**Task details:**
In the data below, find the line containing "margin-top: none ->", then set down that line and every later line up to and including the line containing "background: #f97316 ->", exactly.

**Data for this task:**
——————
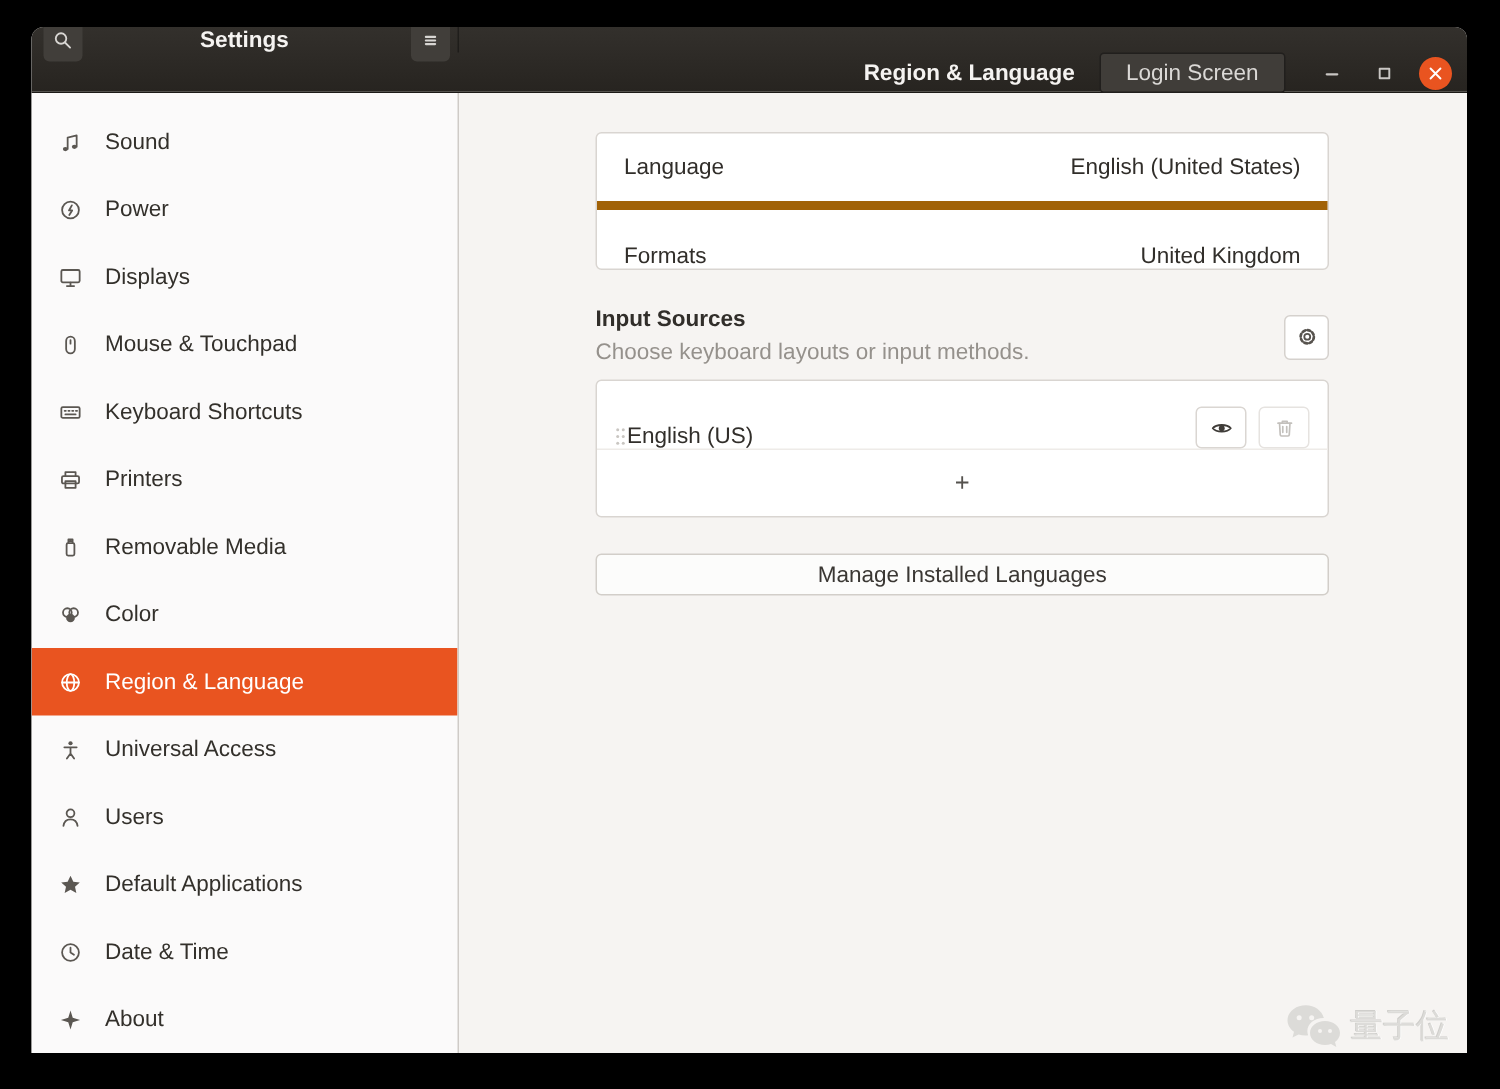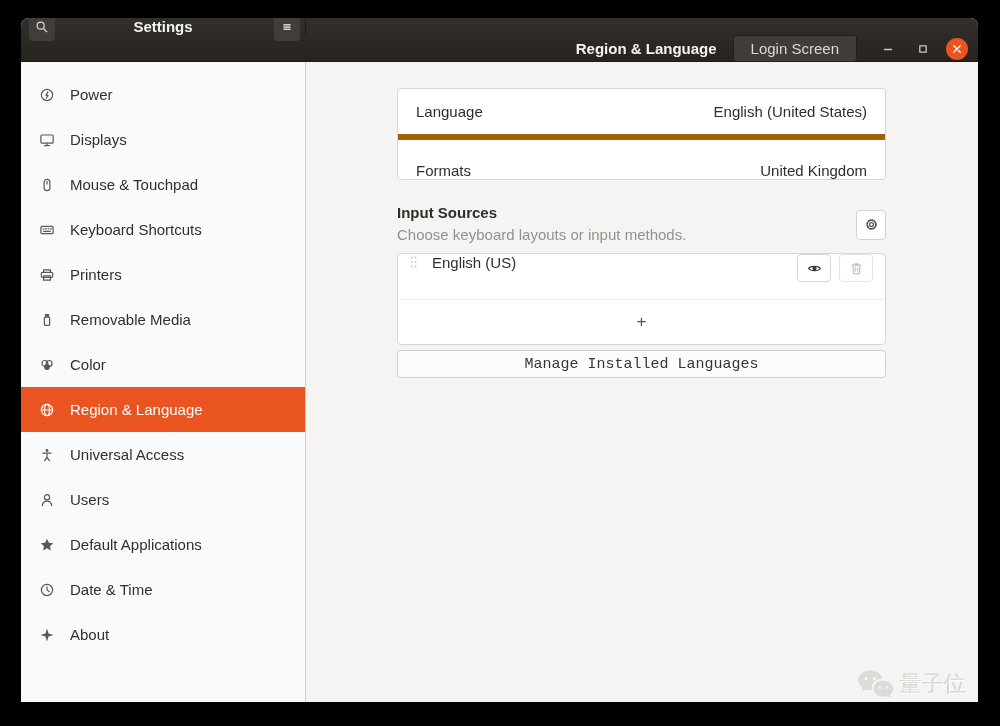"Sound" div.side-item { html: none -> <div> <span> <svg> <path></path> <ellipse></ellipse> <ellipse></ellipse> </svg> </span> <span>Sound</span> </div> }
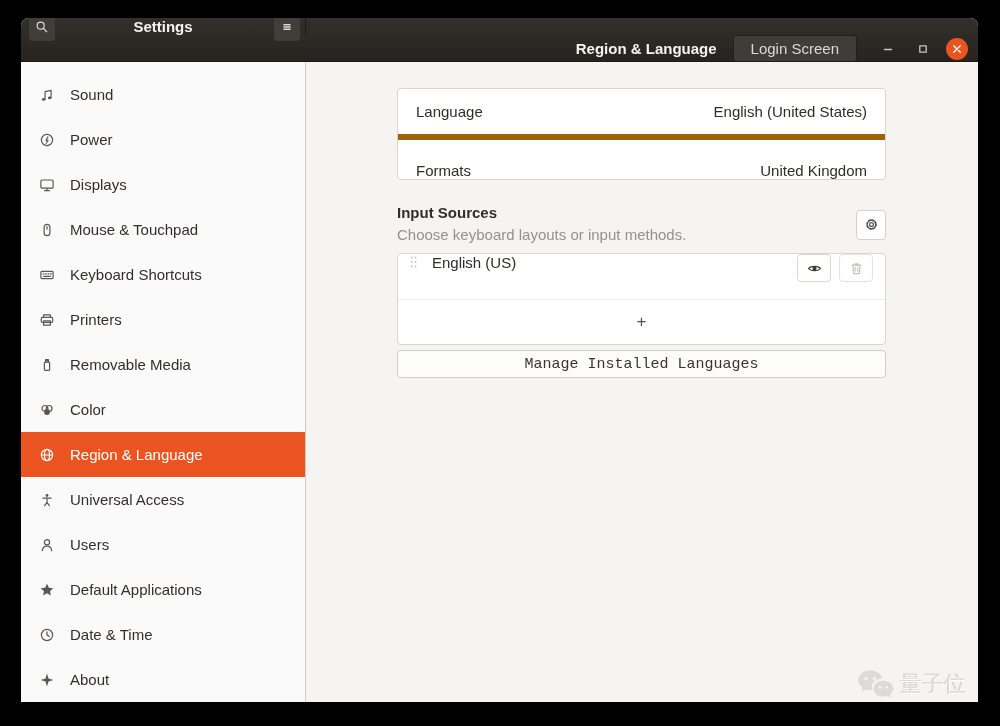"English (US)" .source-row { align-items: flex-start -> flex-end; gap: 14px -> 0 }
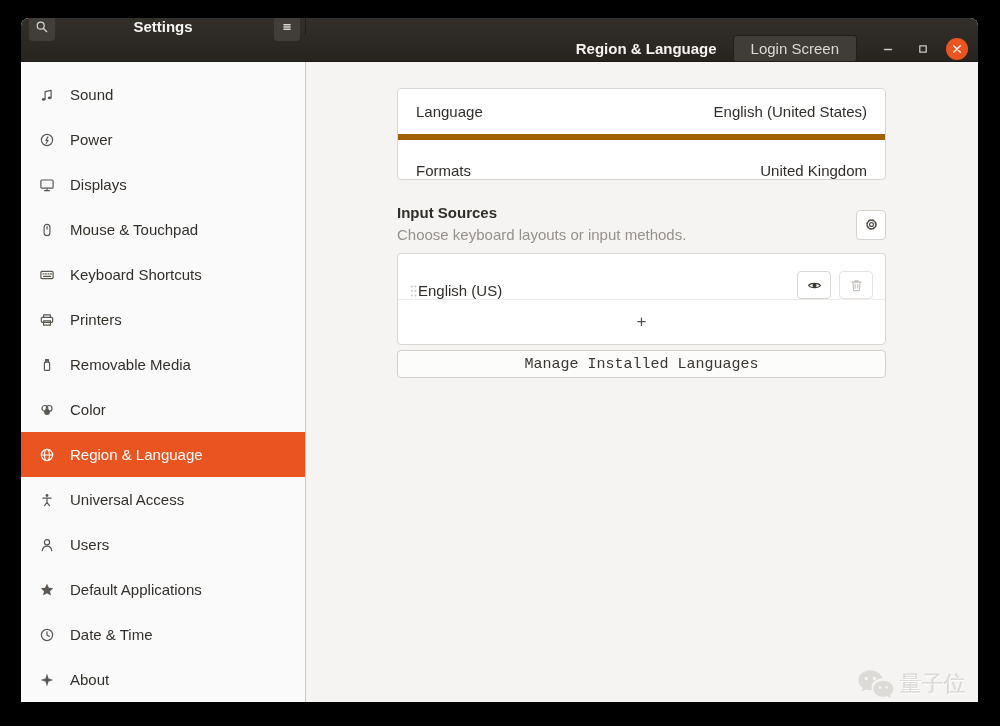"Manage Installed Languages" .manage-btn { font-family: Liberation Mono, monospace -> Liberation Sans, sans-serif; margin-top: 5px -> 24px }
——————
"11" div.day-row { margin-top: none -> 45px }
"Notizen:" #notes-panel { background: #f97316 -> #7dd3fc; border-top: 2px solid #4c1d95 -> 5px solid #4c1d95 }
——————
**Written response:**
"11" div.day-row { margin-top: none -> 45px }
"Notizen:" #notes-panel { background: #f97316 -> #7dd3fc; border-top: 2px solid #4c1d95 -> 5px solid #4c1d95 }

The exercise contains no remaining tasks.